● **Task directions**
Filter the entries for the word "solid". Copy each line that has it.

======== Provided information ========

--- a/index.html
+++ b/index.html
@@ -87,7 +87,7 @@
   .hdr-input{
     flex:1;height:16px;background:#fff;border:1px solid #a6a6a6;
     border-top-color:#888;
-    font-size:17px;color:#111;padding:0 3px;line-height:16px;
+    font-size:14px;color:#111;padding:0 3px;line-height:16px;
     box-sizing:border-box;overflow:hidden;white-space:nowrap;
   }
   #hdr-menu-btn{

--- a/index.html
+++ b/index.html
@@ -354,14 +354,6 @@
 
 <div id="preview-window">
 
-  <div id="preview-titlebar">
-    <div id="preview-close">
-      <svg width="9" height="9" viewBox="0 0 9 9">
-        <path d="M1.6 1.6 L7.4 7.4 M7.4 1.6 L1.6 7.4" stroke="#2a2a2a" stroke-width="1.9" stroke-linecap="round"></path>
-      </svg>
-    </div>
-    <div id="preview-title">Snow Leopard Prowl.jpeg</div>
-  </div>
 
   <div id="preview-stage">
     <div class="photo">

========
======== Provided information ========

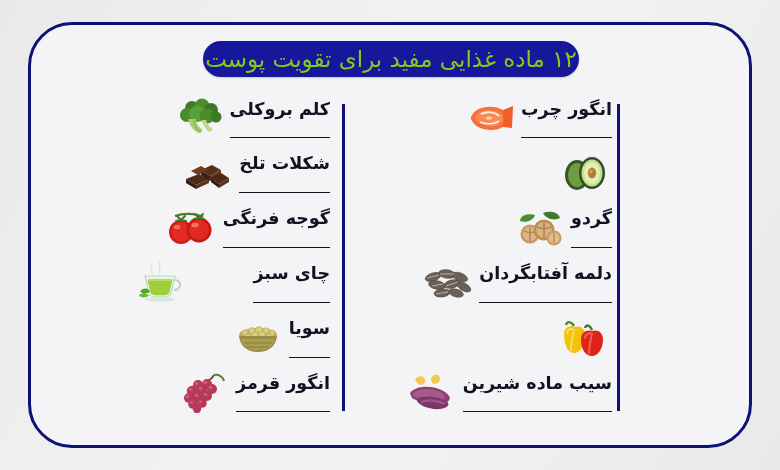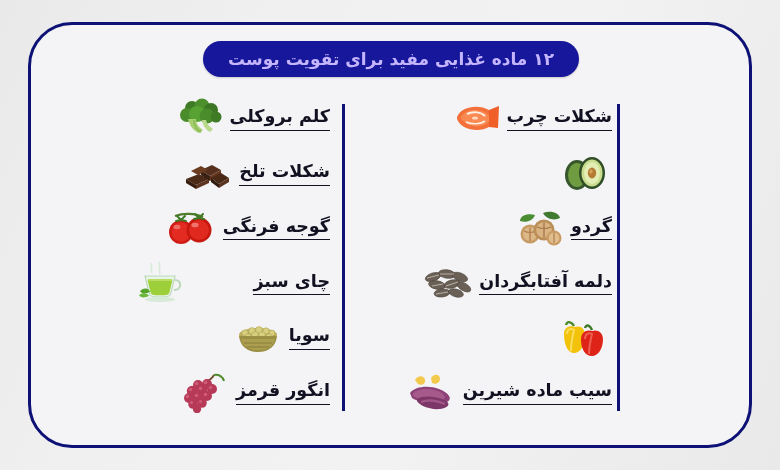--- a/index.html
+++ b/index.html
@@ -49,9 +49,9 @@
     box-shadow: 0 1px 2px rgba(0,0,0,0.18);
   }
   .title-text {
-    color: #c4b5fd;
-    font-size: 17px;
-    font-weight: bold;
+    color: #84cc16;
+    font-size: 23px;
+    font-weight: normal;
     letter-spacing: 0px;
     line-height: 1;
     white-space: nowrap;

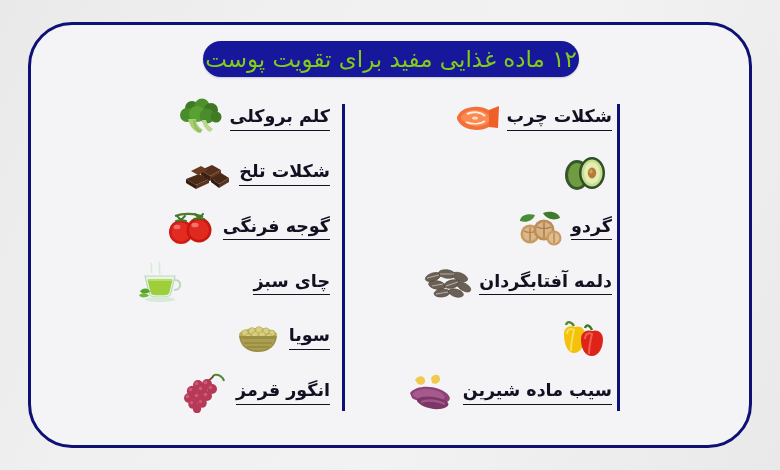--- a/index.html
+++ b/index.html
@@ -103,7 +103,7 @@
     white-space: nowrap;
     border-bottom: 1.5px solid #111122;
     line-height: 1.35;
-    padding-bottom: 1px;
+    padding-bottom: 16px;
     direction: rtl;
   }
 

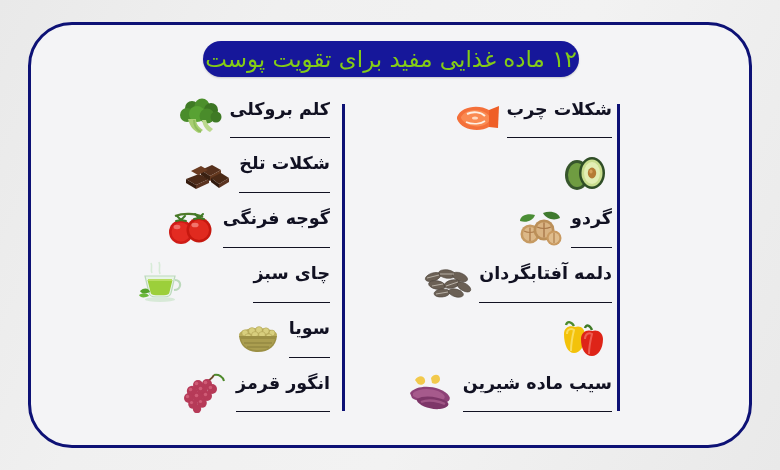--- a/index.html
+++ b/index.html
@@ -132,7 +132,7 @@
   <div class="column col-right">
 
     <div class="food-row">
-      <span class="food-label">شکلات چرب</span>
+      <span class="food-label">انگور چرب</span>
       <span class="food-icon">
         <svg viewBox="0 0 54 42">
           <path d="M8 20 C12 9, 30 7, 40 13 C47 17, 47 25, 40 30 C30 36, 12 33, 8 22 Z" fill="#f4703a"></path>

========
======== Provided information ========

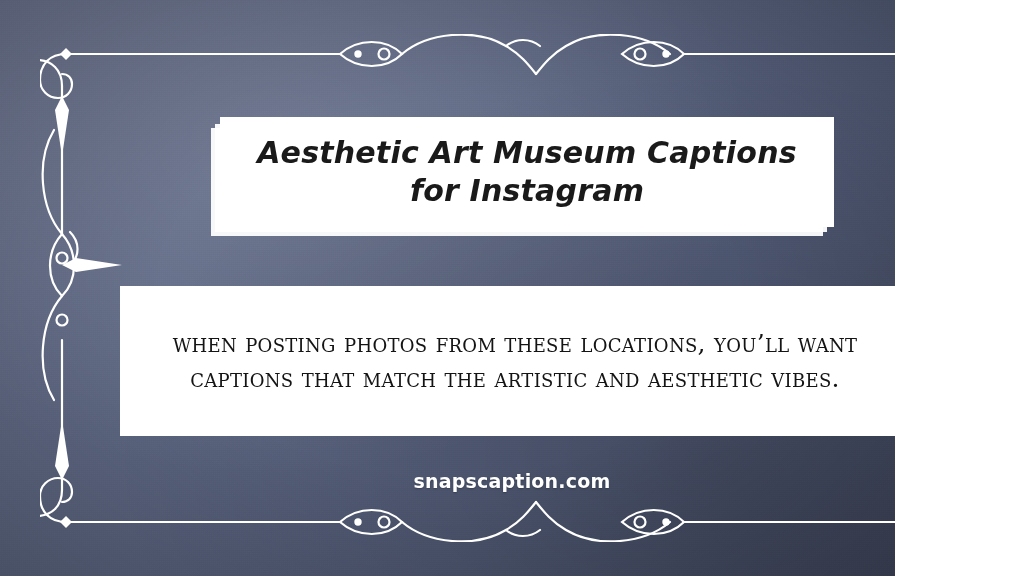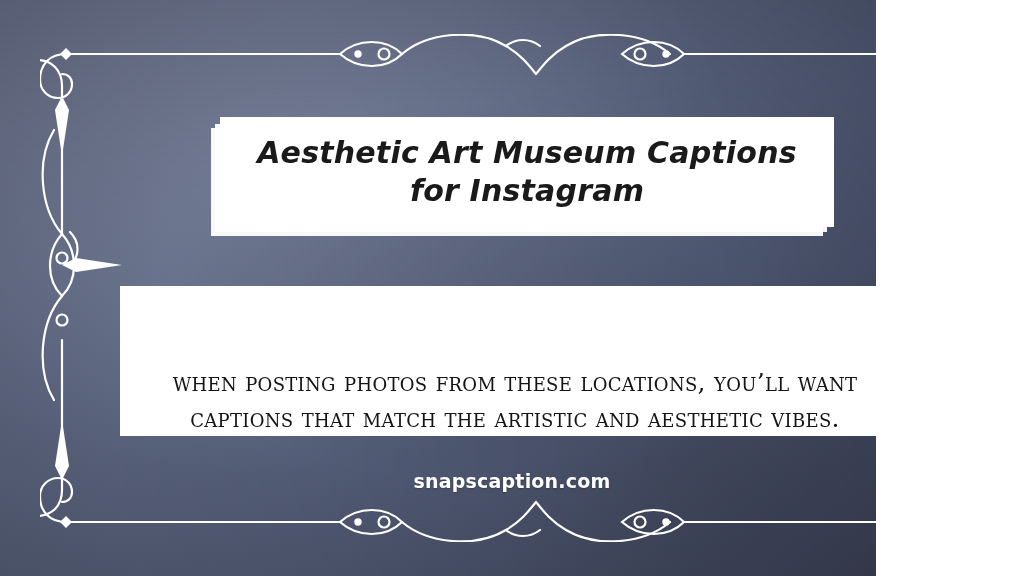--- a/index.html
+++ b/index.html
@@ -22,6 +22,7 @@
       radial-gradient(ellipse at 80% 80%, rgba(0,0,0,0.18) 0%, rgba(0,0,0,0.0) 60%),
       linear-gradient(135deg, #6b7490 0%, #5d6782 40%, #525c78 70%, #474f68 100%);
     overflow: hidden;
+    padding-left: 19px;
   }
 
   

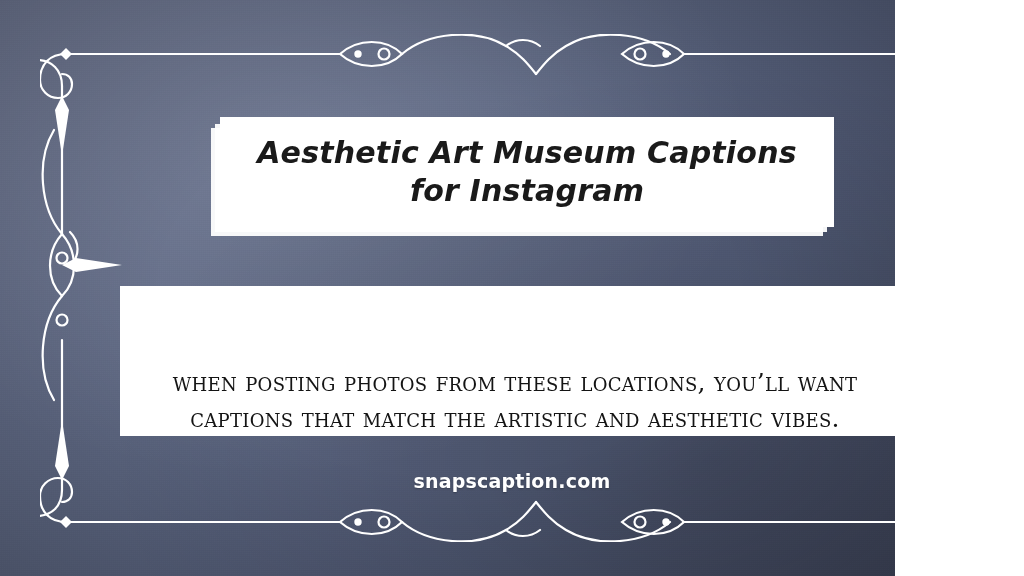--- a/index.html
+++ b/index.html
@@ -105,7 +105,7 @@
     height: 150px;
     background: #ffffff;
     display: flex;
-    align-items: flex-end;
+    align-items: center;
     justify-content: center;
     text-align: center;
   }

========

● **Response to this exercise**
     flex:1;height:16px;background:#fff;border:1px solid #a6a6a6;
     border-bottom: 1.5px solid #111122;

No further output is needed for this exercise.